7. A year later: When Jonathan Crompton and Chris Todd were last seen on the same football field, it wasn’t pretty. Auburn slopped its way to a 14-12 victory over Tennessee last season at Jordan-Hare Stadium in a game that set offensive football back for decades. Crompton completed eight passes and threw for 67 yards that day, while Todd completed 14 passes for 93 yards. They meet again Saturday night, and while Crompton continues to struggle, Todd has been a different quarterback since offseason shoulder surgery. He leads the SEC with 1,012 passing yards and 11 touchdowns and is third in passing efficiency. And while Todd has thrown just one interception, Crompton has thrown eight.
8. Home sweet home: So much for a few breathers out of conference, huh? Mississippi State, on the heels of an emotional 30-26 loss to No. 4-ranked LSU last week, stays home to face No. 25-ranked Georgia Tech this week. After that comes another home game the next week against No. 12-ranked Houston. The rest of the Bulldogs’ home schedule includes No. 1-ranked Florida, No. 3-ranked Alabama and No. 21-ranked Ole Miss. That’s a sweet lineup if you happen to have Mississippi State season tickets this year, but it’s not so sweet if you’re lining up against those folks every week.

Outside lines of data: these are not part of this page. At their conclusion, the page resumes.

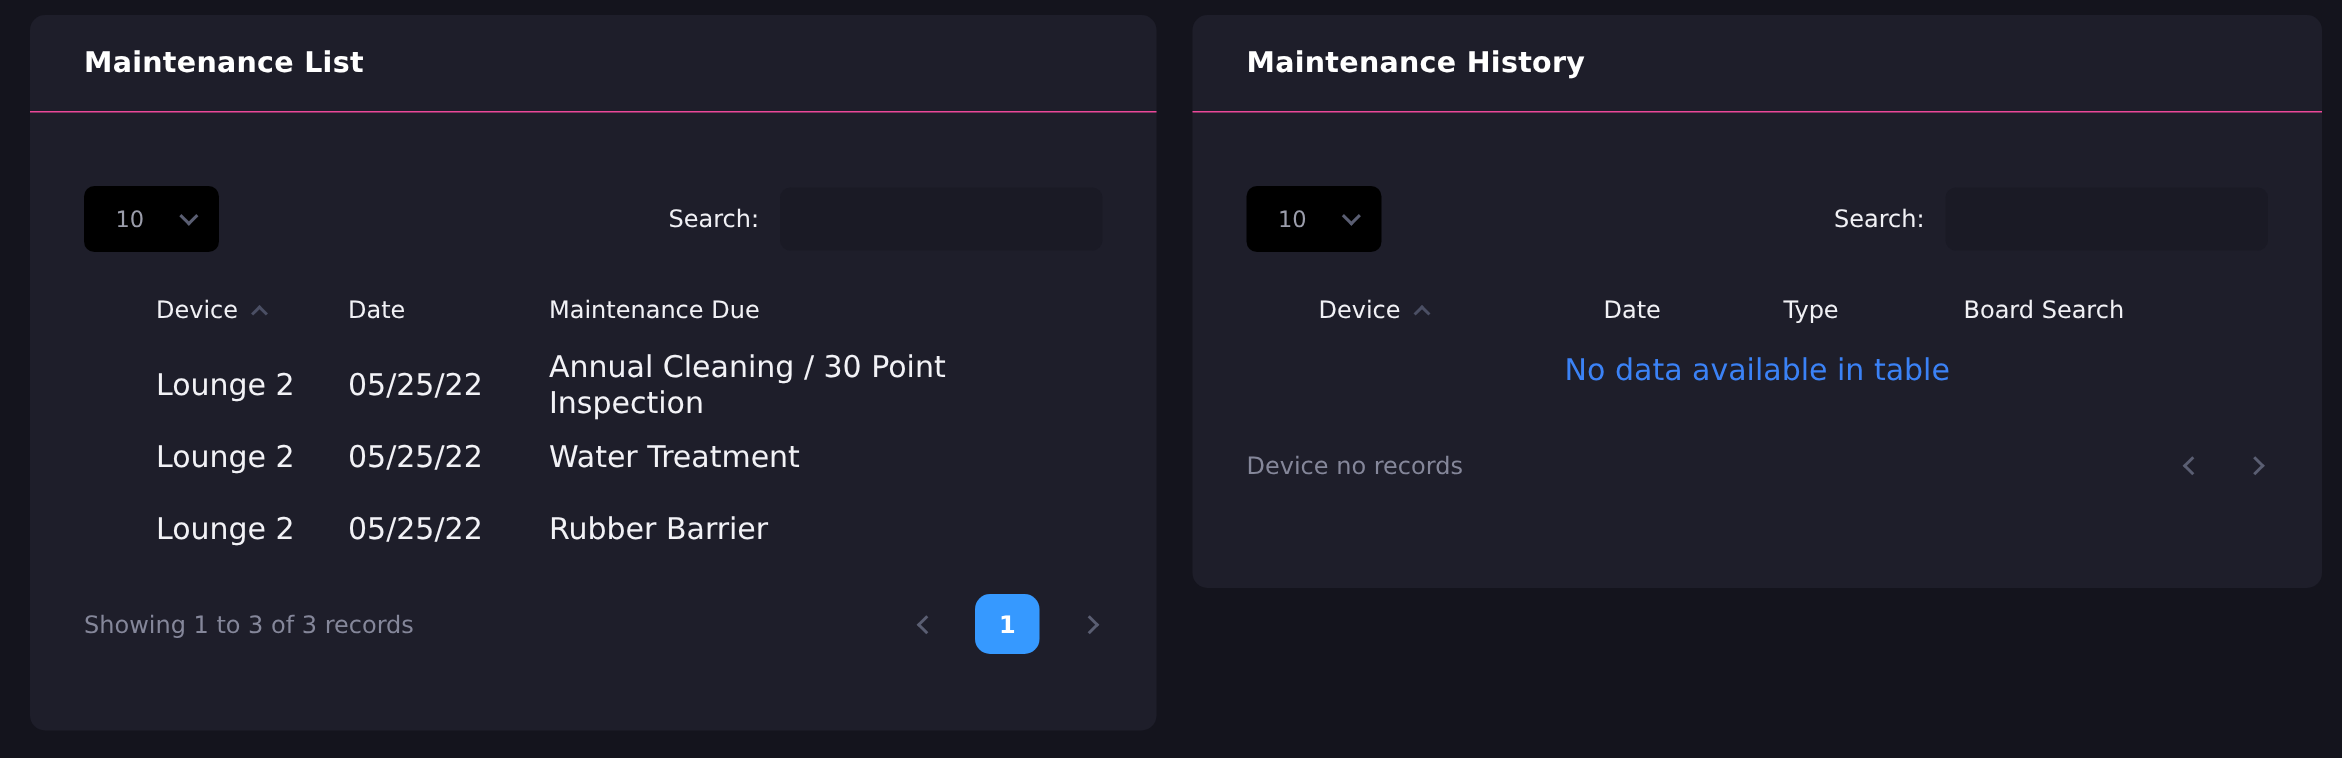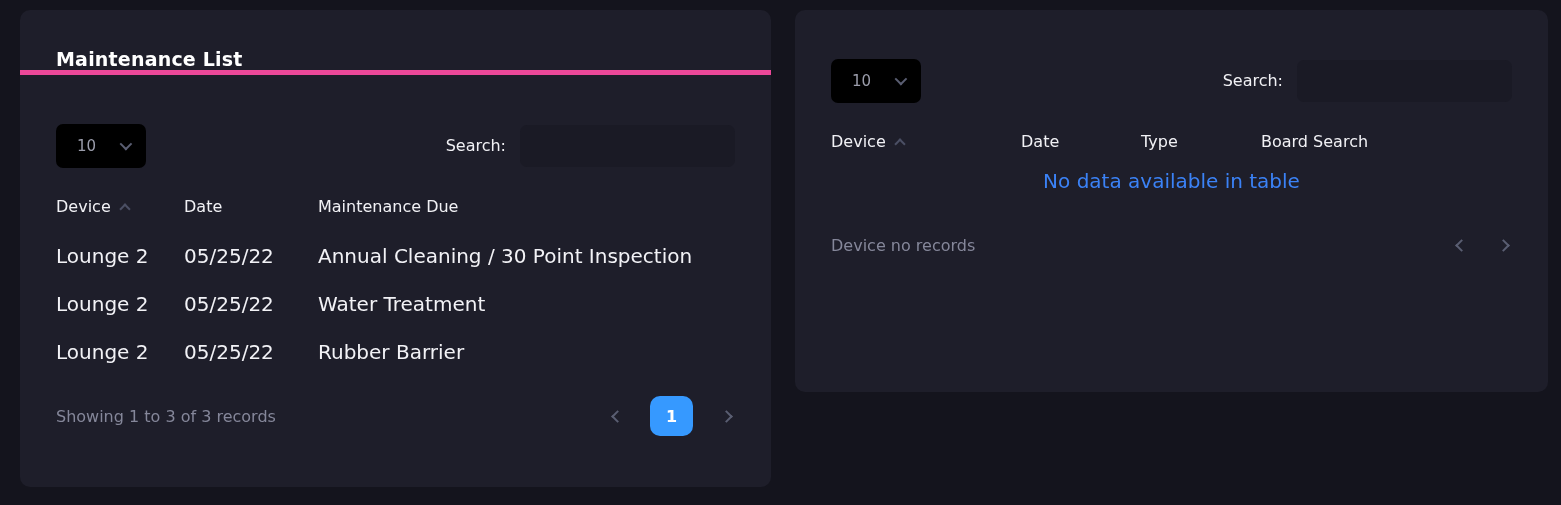"Maintenance List" .panel-header { align-items: flex-end -> center; border-bottom: 5px solid #ec4899 -> 1px solid #ec4899 }
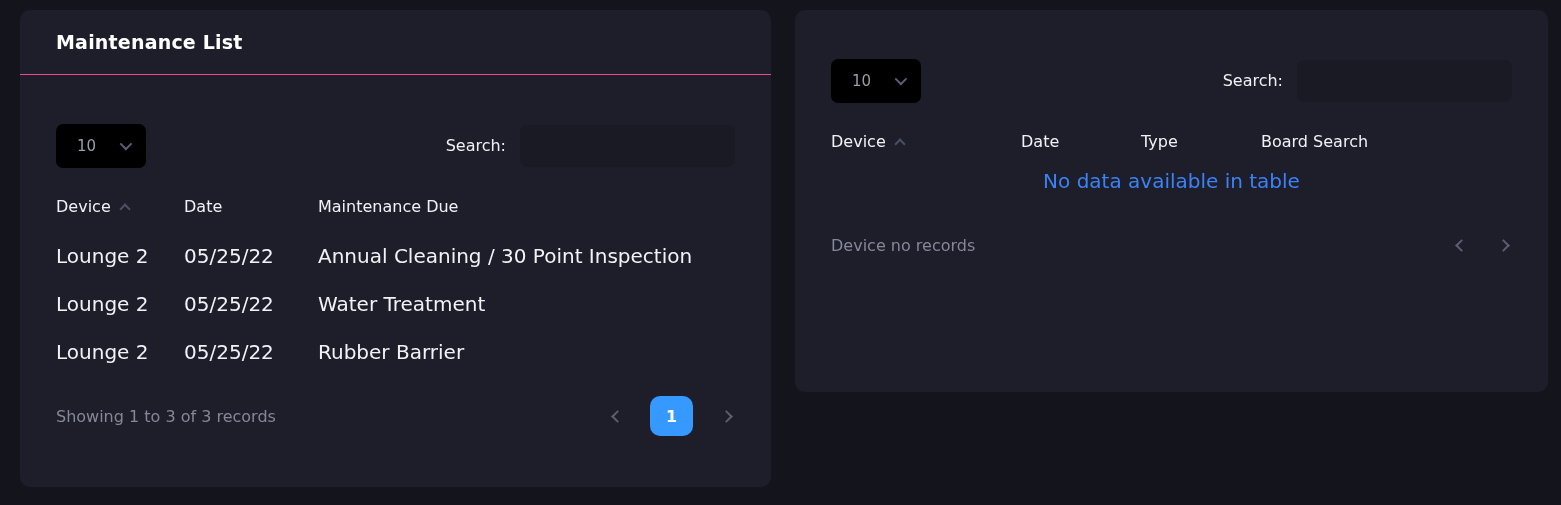"Maintenance History" header.panel-header { html: none -> <header> <h2>Maintenance History</h2> </header> }
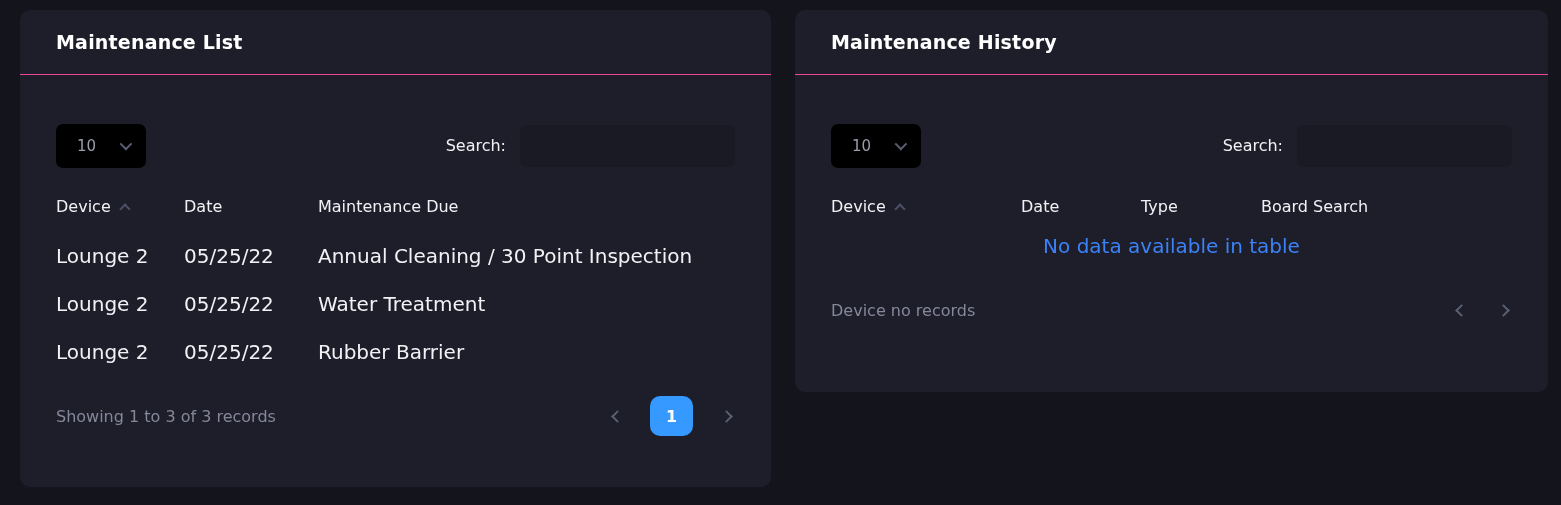"Device" .thead, .trow { margin-left: none -> 48px }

9. Third down anyone? The toughest two teams in the SEC to convert against on third down this season have been Ole Miss and Vanderbilt, who square off Saturday night in Vanderbilt Stadium. The Rebels lead the SEC, allowing opponents to convert just 21.7 percent of the time. The Commodores are right behind at 22.1 percent. Despite their troubles elsewhere, both teams are off to solid starts defensively, and a big reason why is that they’ve been able to get off the field on third down.
10. Hog Heaven: For all the gnashing of the teeth about Arkansas’ defense, the Hogs actually held in there pretty well against the run in the 35-7 loss to Alabama last week. The big plays have been killing the Hogs on defense, and it’s what they will be looking to stop against Texas A&M this Saturday. Alabama had three scoring plays of 50 yards or longer against Arkansas, which was also victimized by the big play in its 52-41 loss to Georgia. They say they do everything bigger in Texas. The Hogs better hope that doesn’t go for the Aggies’ offense, or they’ll be leaving Jerry Jones’ new palace with their third straight defeat.